- _Dataset records_:
*** Block opens ***
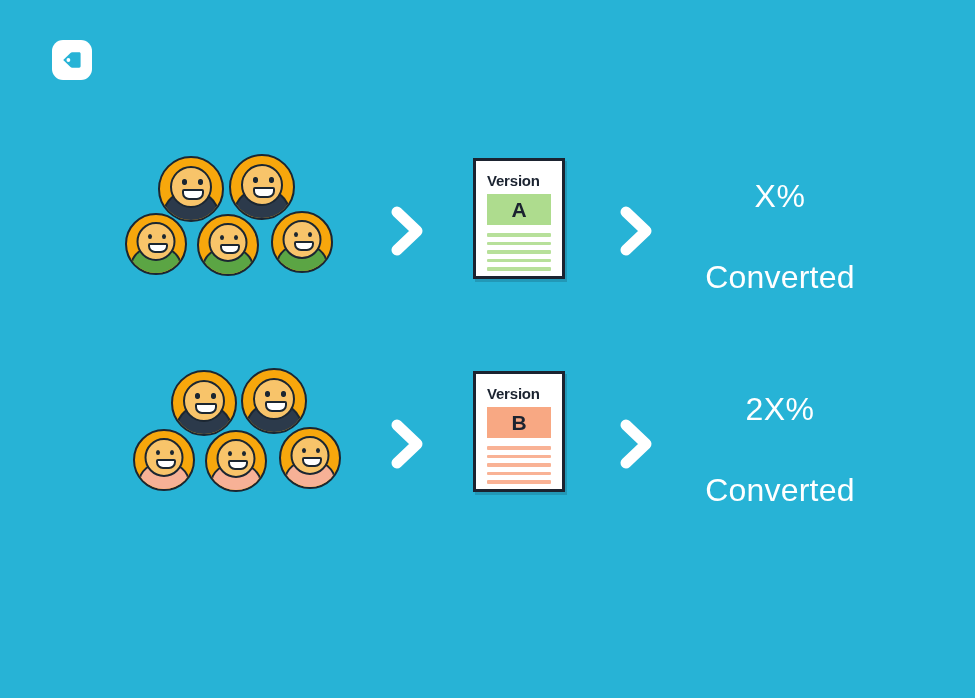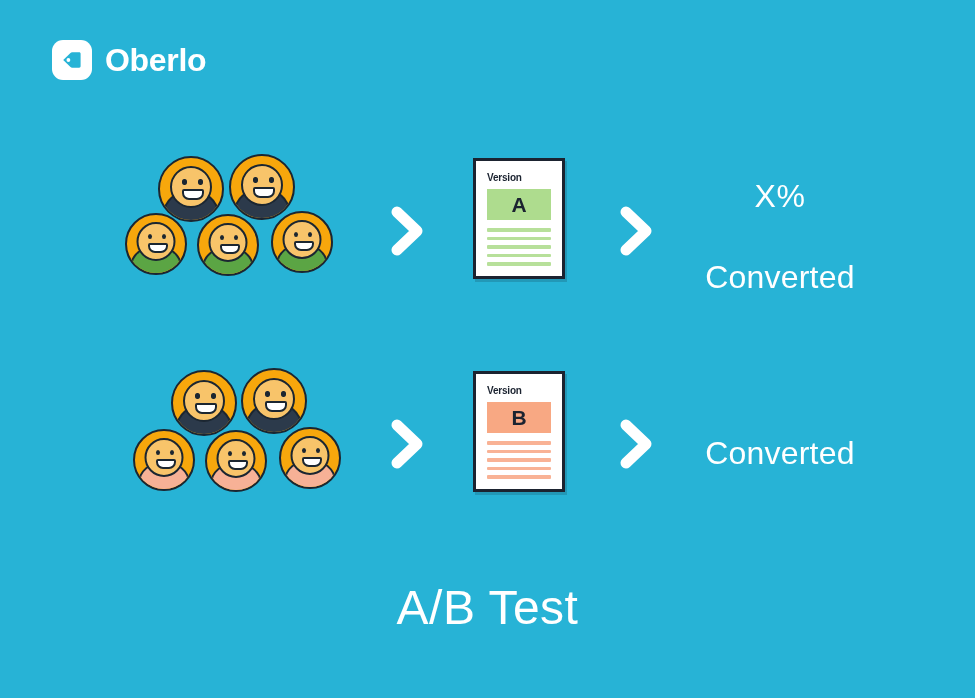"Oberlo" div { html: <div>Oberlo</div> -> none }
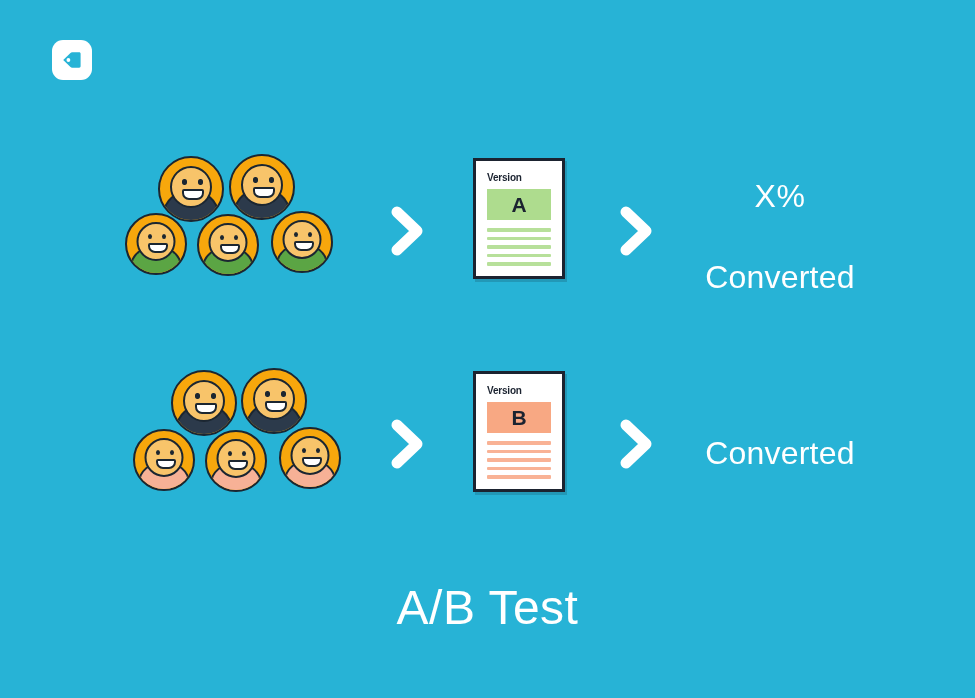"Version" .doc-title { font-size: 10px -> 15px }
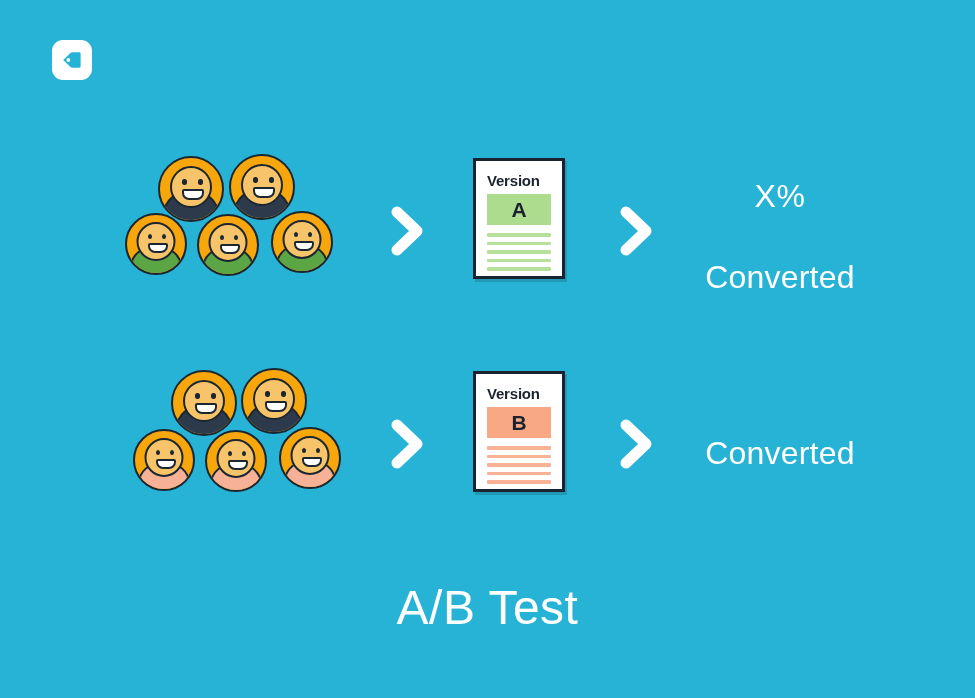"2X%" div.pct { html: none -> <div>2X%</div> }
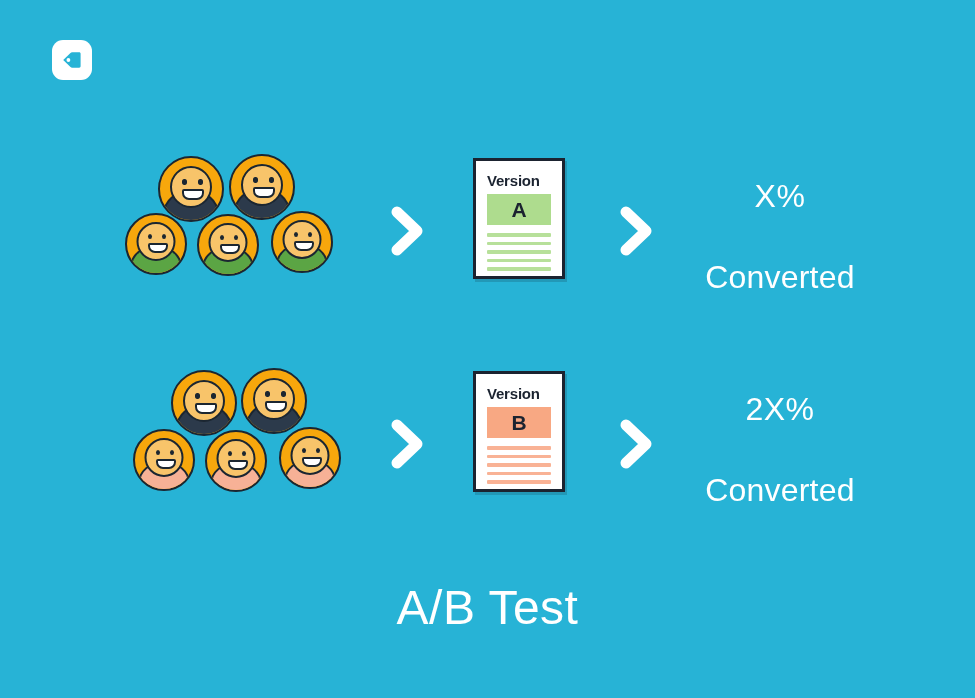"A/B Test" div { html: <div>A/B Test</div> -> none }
*** Block closes ***
*** Block opens ***
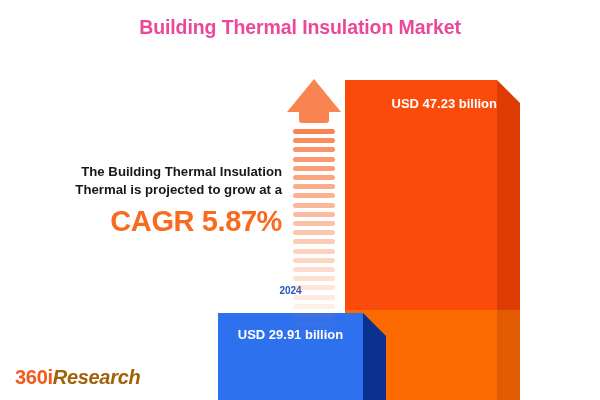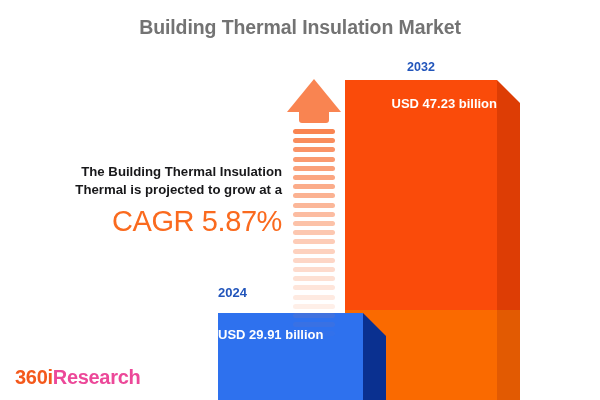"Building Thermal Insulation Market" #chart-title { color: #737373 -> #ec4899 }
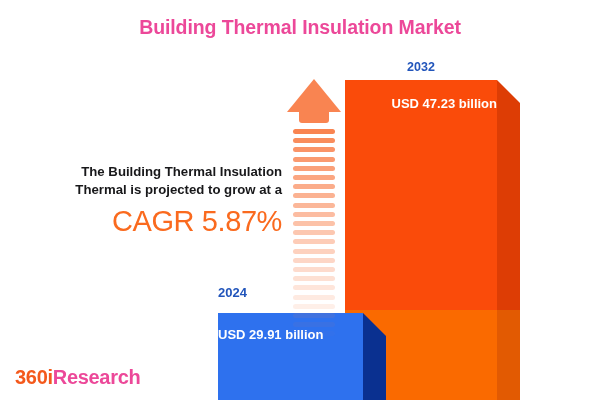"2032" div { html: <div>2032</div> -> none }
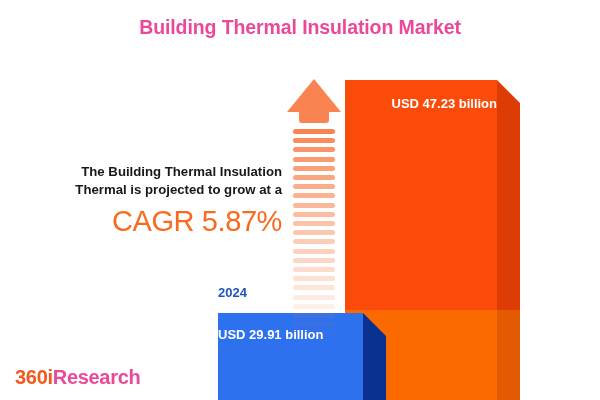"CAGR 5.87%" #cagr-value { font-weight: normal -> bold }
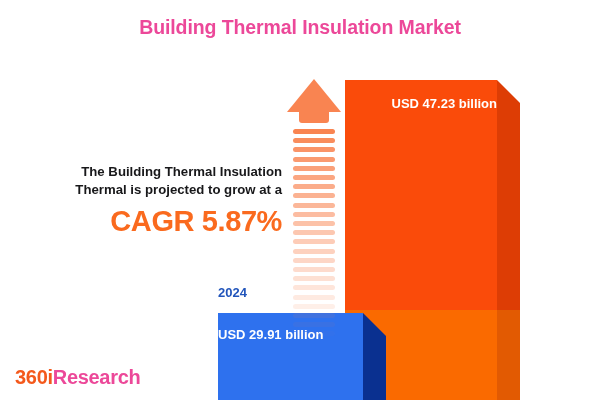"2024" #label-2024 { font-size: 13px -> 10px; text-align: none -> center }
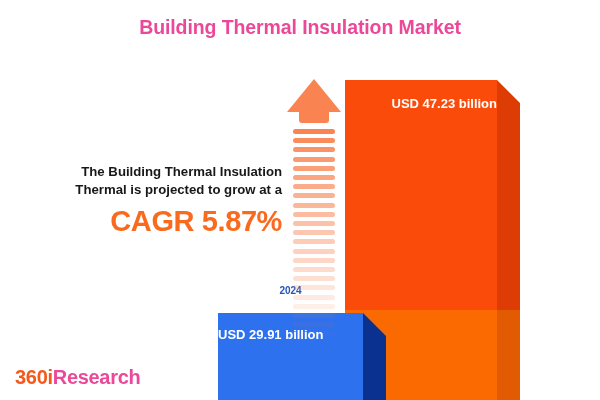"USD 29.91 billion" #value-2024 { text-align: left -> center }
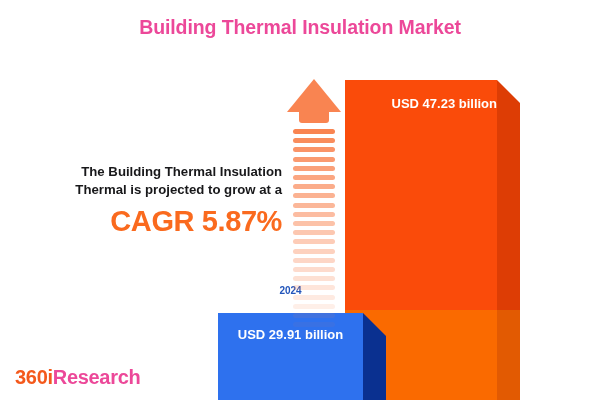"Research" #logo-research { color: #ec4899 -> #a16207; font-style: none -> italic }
*** Block closes ***
- _Assigned task_: From the listing above, restate verbatim the lines running from the one with "font-weight: normal ->" through the one with "color: #ec4899 ->", inclusive, but not the pictures.

- _Reply_:
"CAGR 5.87%" #cagr-value { font-weight: normal -> bold }
"2024" #label-2024 { font-size: 13px -> 10px; text-align: none -> center }
"USD 29.91 billion" #value-2024 { text-align: left -> center }
"Research" #logo-research { color: #ec4899 -> #a16207; font-style: none -> italic }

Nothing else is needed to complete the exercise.